_Excerpted data:_

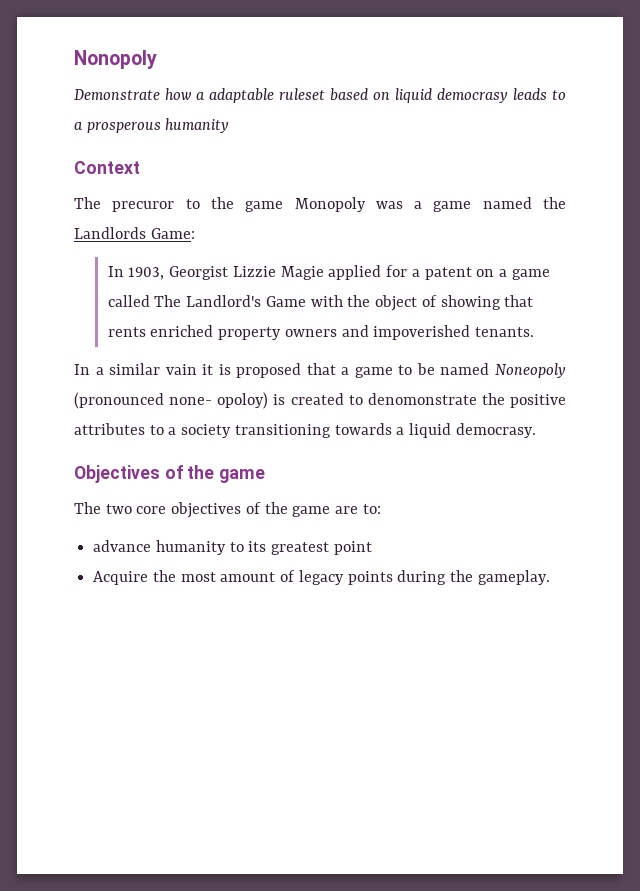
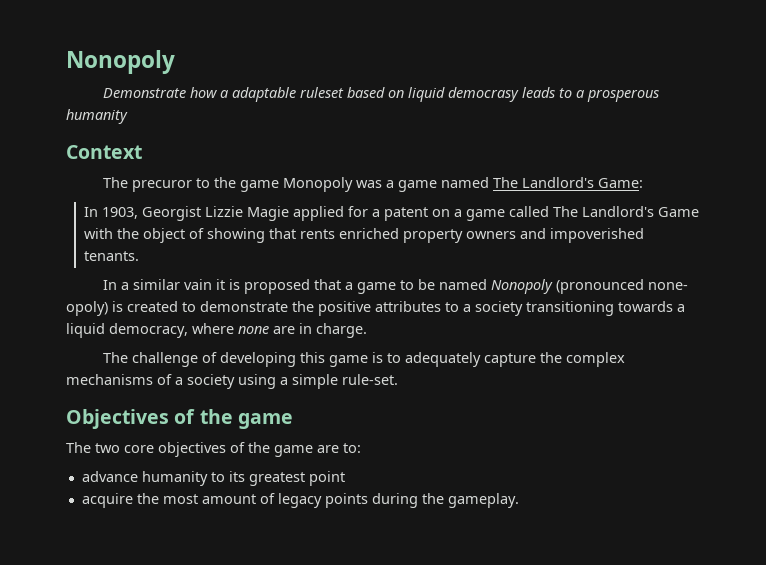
[543,197,566,209] [74,227,146,239] the Landlords -> [493,177,595,188] The Landlord's
[495,363,567,378] Noneopoly -> [491,279,554,294] Nonopoly
[217,392,269,409] opoloy) -> [66,301,108,316] opoly)
[367,393,477,405] denomonstrate -> [200,301,288,312] demonstrate
[455,423,536,438] democrasy. -> [109,323,367,338] [103,352,626,367] [66,374,398,389] democracy, where none are in charge. // The challenge of developing this game is to adequately capture the complex mechanisms of a society using a simple rule-set.
[93,571,149,585] Acquire -> [81,493,133,508] acquire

_Problem description:_
Whatever lies between the line containing "[455,423,536,438] democrasy. ->" and the final line above, both included, must be returned exactly.

_Exercise result:_
[455,423,536,438] democrasy. -> [109,323,367,338] [103,352,626,367] [66,374,398,389] democracy, where none are in charge. // The challenge of developing this game is to adequately capture the complex mechanisms of a society using a simple rule-set.
[93,571,149,585] Acquire -> [81,493,133,508] acquire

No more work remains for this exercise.